I watched a video today about parenting taboos. The couple discussed a few things that parents aren't supposed to admit to feeling: lonely, not falling in love immediately with your child, not being overwhelmed with happiness all the time. This made me think about the other secret (or not so secret) feelings parents struggle with. I know it's cliche, but parenting is tough! I'm constantly worried I'm not spending enough time with my 3 year old little girl, I'm not disciplining her enough, disciplining her too much or for the wrong things. It becomes very easy to get lost in the 'what ifs' and worries, and I forget to stop and enjoy her just as she is now. I am extremely sentimental, and the consuming knowledge that each day speeding by is one less I'll have with her, quickly sucks up the joy from the present moment.

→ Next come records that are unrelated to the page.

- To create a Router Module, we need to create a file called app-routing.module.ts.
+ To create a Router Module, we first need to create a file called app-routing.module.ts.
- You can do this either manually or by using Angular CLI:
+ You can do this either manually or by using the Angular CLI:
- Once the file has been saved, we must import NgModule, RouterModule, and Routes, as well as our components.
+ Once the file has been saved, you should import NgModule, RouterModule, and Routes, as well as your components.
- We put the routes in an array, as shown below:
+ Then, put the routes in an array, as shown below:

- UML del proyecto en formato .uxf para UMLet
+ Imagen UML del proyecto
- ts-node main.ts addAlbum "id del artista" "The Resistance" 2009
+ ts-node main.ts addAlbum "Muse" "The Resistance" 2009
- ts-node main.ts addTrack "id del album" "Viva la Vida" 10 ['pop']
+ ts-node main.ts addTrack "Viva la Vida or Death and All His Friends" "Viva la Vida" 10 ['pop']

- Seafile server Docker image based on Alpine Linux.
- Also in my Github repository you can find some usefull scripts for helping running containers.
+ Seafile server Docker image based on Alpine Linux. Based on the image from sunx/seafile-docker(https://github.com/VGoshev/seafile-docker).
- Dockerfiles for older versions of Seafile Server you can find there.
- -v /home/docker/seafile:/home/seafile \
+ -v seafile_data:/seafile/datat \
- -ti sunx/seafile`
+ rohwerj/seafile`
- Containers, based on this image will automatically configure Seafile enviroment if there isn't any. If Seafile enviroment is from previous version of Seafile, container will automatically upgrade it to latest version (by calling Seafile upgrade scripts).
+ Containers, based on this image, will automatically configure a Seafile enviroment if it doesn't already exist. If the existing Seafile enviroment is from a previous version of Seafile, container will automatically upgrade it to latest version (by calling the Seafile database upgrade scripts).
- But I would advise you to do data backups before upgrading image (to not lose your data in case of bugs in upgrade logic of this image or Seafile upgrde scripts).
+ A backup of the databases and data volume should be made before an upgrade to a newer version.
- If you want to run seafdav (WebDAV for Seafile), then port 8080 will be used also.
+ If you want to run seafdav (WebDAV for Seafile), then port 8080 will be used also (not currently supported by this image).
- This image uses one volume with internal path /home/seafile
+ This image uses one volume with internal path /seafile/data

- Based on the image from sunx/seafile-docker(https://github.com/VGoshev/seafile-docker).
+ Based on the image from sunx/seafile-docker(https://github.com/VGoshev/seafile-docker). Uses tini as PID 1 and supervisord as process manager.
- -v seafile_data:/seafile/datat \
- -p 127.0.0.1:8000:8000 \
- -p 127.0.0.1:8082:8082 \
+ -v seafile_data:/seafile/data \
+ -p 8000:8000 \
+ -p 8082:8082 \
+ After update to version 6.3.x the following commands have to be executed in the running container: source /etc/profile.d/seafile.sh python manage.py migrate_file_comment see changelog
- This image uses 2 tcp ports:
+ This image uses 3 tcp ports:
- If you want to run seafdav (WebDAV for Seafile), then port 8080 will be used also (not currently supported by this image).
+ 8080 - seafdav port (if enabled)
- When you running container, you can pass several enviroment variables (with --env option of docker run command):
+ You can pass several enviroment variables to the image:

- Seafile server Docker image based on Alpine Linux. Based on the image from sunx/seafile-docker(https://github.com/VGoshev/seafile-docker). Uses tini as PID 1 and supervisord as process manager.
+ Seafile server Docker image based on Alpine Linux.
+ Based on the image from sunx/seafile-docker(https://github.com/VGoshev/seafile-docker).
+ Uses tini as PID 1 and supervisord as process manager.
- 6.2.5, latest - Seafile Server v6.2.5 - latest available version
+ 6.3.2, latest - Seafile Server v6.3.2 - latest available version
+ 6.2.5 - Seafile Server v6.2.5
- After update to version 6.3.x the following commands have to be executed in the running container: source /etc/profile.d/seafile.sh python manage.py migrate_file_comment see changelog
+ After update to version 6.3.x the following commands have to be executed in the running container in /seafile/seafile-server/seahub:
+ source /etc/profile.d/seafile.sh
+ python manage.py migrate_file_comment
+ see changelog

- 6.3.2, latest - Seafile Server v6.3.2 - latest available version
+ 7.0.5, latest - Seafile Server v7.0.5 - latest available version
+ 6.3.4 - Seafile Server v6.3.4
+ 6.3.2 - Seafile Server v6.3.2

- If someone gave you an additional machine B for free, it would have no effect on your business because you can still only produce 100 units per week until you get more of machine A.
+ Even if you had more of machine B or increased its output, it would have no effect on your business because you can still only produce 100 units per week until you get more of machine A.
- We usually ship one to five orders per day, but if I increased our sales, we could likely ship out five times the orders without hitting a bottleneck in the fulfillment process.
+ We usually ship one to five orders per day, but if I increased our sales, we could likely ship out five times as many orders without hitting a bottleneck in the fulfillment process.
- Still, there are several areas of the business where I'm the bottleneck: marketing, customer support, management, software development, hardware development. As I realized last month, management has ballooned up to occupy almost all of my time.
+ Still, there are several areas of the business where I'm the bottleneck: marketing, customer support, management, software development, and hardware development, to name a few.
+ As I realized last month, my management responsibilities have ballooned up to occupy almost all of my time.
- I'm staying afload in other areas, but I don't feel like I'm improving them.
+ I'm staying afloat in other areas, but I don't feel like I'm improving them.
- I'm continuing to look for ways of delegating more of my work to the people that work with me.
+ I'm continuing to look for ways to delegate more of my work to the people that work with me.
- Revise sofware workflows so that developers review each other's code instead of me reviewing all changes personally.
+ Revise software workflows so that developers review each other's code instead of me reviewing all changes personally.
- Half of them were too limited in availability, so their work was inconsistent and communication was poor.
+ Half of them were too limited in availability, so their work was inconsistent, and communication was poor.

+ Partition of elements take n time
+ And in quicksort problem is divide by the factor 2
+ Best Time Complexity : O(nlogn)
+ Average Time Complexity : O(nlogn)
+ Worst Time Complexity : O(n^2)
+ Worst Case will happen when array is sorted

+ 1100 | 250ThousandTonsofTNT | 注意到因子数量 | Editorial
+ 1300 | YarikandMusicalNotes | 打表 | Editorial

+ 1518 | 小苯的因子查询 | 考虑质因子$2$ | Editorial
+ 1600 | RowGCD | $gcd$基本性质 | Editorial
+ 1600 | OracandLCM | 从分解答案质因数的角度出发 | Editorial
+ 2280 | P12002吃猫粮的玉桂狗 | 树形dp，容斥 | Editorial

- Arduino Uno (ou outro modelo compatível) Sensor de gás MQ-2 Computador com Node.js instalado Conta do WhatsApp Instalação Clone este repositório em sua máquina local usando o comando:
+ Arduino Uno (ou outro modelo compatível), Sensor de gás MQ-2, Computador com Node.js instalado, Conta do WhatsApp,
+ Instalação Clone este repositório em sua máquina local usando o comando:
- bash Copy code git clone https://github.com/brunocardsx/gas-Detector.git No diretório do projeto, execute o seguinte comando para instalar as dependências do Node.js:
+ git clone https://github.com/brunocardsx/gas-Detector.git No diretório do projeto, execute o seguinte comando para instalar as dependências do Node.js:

Because of this (now not so secret) feeling, I decided to document some of these moments to reflect and learn from. Maybe someone can glean some wisdom and/or laughter from my family's moments.
Lesson #1 - Waking up a toddler.
The process of waking up my daughter, Eva Grace, is an unpredictable one. I always hold my breath walking into her room and pray she wakes up in a cooperative, non-whiny mood. It never fails that on the days when I am most rushed to get out the door, she awakes as another child; a child that refuses to do anything I ask or whines and slow pokes around until she completes the morning routine. I have no one to blame but myself, however, due to the fact that I wait until the last minute to get her up. *My husband has taken on the task of waking up our Sleeping Beauty. This has saved many mornings and I am extremely grateful that he wakes up hours early before his day starts to help us both out! However, there are still some mornings (rare as they are) that it's my responsibility again to get her up and moving. This morning I was rushed to get out the door for church (surprise!) and I decided to try the tickle tactic.
Once she was kind of awake, I dropped the urge to begin the checklist of what needed to be done (potty, change clothes, brush teeth, brush hair, etc.) and I just spend a few extra seconds tickling her to wake her. This turned into a familiar game at our house - cinnamon danish!
When I was a kid, I was surrounded by four much older siblings. They, of course, loved picking on the toddler. My oldest sister would always tickle me until I could plainly say "cinnamon danish!" It sounds simple enough, but you try spitting this out clearly as a three year old while someone (or four someones) hold you down and tickle you breathless.Back to this morning, the cinnamon danish game worked like a charm. Eva Grace's laughter, squeals, and multiple attempts at saying the magic word 'cinnamon danish', took my mind off of time constraints and checklists and allowed the two of us to just enjoy the moment we had been given. That was completely worth being late by a few minutes!